Most people think of Datasources as the bread and butter of LogicMonitor’s monitoring capabilities. Datasources are the most commonly used LogicModule because they are appropriate for monitoring numerical data; they provide a trend of the data over time (which can provide invaluable context when troubleshooting) and are compatible with most monitoring protocols. That being said, LogicMonitor’s Eventsource monitoring shouldn’t be undervalued.  

Eventsources can be used to alert on asynchronous messages received or gathered by your collector, and can report textual data. Datasources, in contrast, cause the collector to poll data to determine when an alert should be triggered, and are limited to numerical data. Typically, Eventsource monitoring is used for Windows Event Log and Syslog monitoring. However, we recently introduced a new script Eventsource collection method that makes it possible to monitor almost any event. We decided to use it to monitor Amazon Web Services (AWS) Service Statuses.

LogicMonitor’s AWS Monitoring utilizes the CloudWatch API to gather CloudWatch metrics and the AWS SDK to collect metrics that aren’t reported by CloudWatch. Both mechanisms rely on the AWS Service functioning properly. If AWS has an issue and your EC2 instances aren’t available, we aren’t going to be able to monitor them. So how do you know if a reported issue is coming from within your infrastructure or AWS’s? Cue the aforementioned Eventsource.

We wrote a script Eventsource that parses the AWS Status RSS Feed and triggers a LogicMonitor alert when AWS reports an issue. Each Eventsource alert includes the time the post was made to the RSS feed, the message posted and the link to the post. With this Eventsource, we can quickly reference whether or not AWS is having issues when our monitored AWS resources are in alert.

For example, during AWS’s recent service disruption in the Sydney Region, we saw servers in one Sydney availability zone become unavailable. The following graph shows the CPU graph lines for two Sydney EC2 servers disappearing, and the other server CPU increasing to pick up the extra load:

blog1

Without additional context, it was easy to assume the issue was in our environment. However, during the same time period we saw an AWS Service Health alert for the region:

blog2

The plethora of connectivity issues reported for AWS’s AP-Southeast-2 region hinted that the issue was actually with AWS itself. Sure enough, further investigation showed us that AWS was experiencing a service disruption. We probably could have reached this conclusion without the AWS Service Health alert, but it certainly enabled us to identify the issue more quickly.

Let’s say that you aren’t interested in receiving notifications for ALL of the AWS Services or Regions. Simply add filters to the Eventsource to filter out the alerts for the services and regions you don’t care about:

blog3

Alternatively, if you only care about a few services and/or regions, you can add filters to filter out everything except for the alerts you want:

blog4

We could have used a Datasource to monitor this AWS status information, but because the monitored data would need to be numerical, we would not have the ability to provide a contextual message with each non-healthy status. Additionally, we don’t really care when AWS is functioning properly. Eventsource monitoring only alerts us when something isn’t right, and we really only want to know when AWS isn’t working properly. 

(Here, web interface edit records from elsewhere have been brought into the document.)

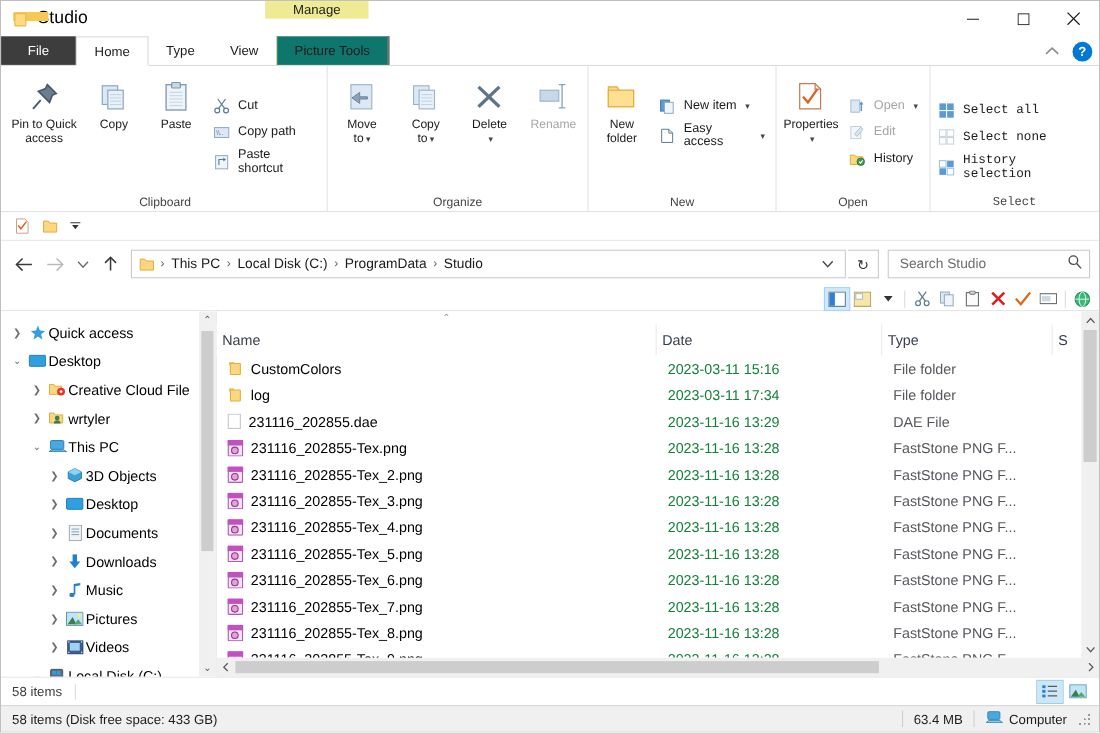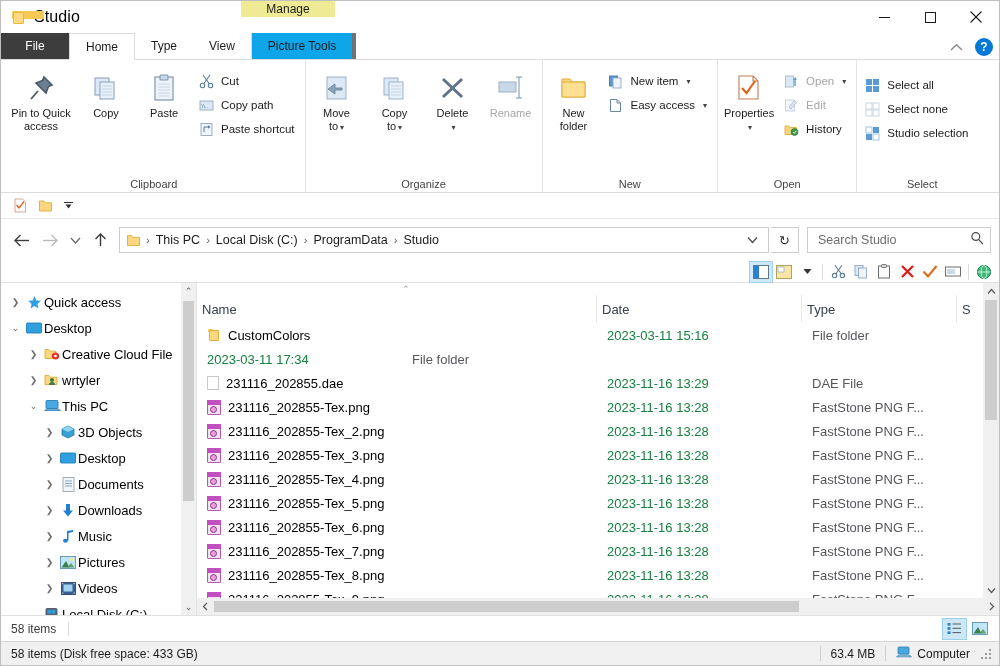--- a/index.html
+++ b/index.html
@@ -97,9 +97,9 @@
     z-index: 2;
   }
   .tab.contextual-tab {
-    background: #0ea5e9;
+    background: #0f766e;
     border-left: 1px solid #e2e0a8;
-    border-right: 4px solid #737373;
+    border-right: 2px solid #737373;
     min-width: 94px;
   }
   .tabs-right {

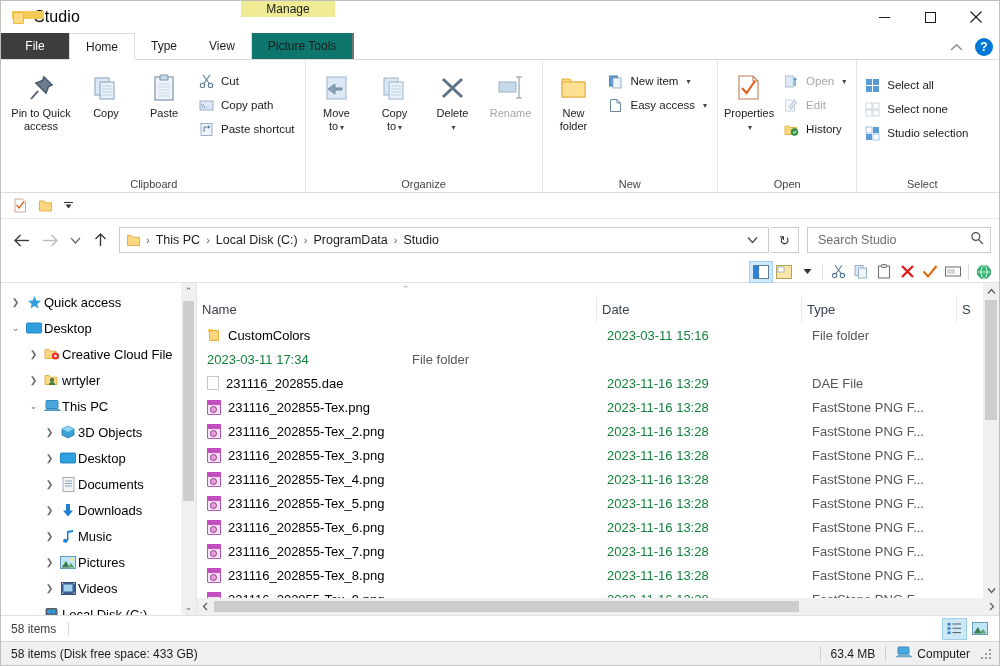--- a/index.html
+++ b/index.html
@@ -153,7 +153,7 @@
   .bigbtn.wide { width: 72px; }
   .bigbtn.dim .lbl { color: #a6a6a6; }
 
-  .smallcol { display: flex; flex-direction: column; padding-top: 2px; }
+  .smallcol { display: flex; flex-direction: column; padding-top: 2px; margin-top: 15px; }
   .smallbtn {
     display: flex; align-items: center; gap: 6px;
     padding: 3px 8px 3px 4px; cursor: default;

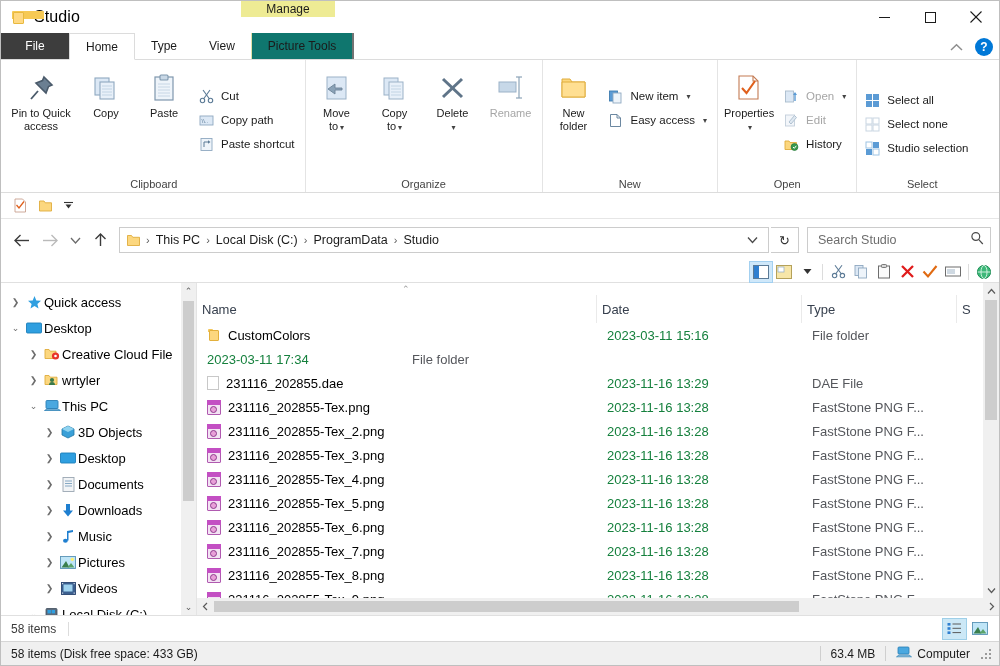--- a/index.html
+++ b/index.html
@@ -692,7 +692,7 @@
       <div class="rgroup-title">Open</div>
     </div>
 
-    <div class="rgroup" style="min-width:130px;">
+    <div class="rgroup" style="min-width:130px;font-family:Liberation Mono, monospace;">
       <div class="rgroup-body">
         <div class="smallcol" style="padding-top:6px;">
           <div class="smallbtn">

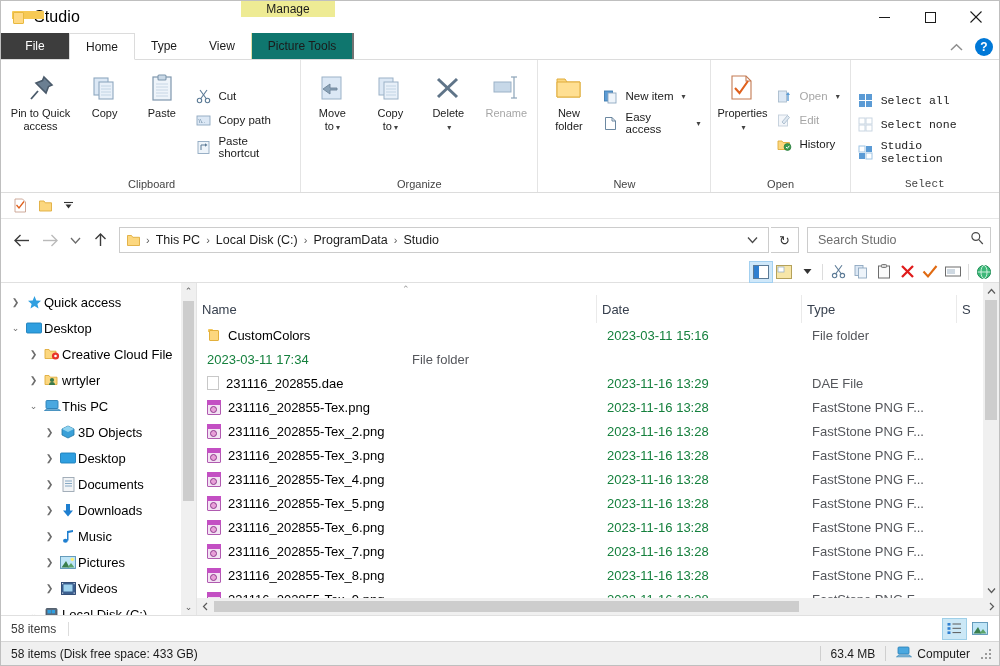--- a/index.html
+++ b/index.html
@@ -726,7 +726,7 @@
                 <rect x="8" y="8" width="6" height="6" fill="none" stroke="#9ec4e4" stroke-width="1"></rect>
               </svg>
             </span>
-            <span>Studio selection</span>
+            <span>History selection</span>
           </div>
         </div>
       </div>

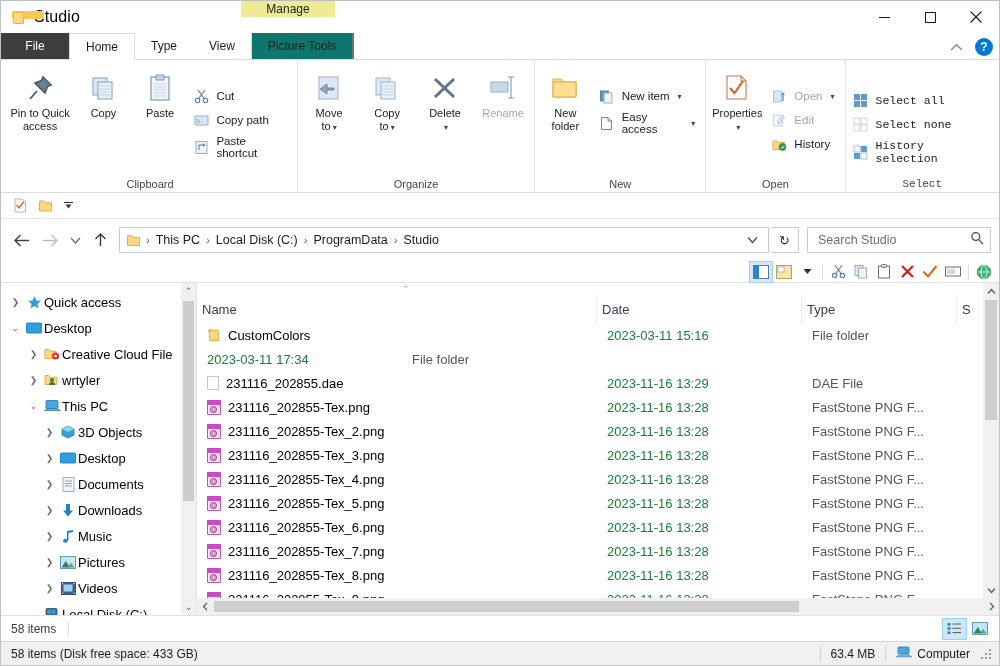--- a/index.html
+++ b/index.html
@@ -1077,6 +1077,13 @@
         </div>
 
         <div class="row">
+          <div class="cell name">
+            <span class="fold">
+                <b></b>
+                <i></i>
+              </span>
+            <span>log</span>
+          </div>
           <div class="cell date">2023-03-11 17:34</div>
           <div class="cell type">File folder</div>
           <div class="cell size"></div>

The AWS Service Health Eventsource is available now in our core repository. After importing the Eventsource (Settings | Eventsources | Add | From LogicMonitor Repository), you’ll need to edit the Applies To field such that the Eventsource applies to a device in your account. To get the most complete picture possible, we recommend adding status.aws.amazon.com as a monitored device, and applying the Eventsource to that device. Alternatively, the Eventsource can be applied to any other device in your environment.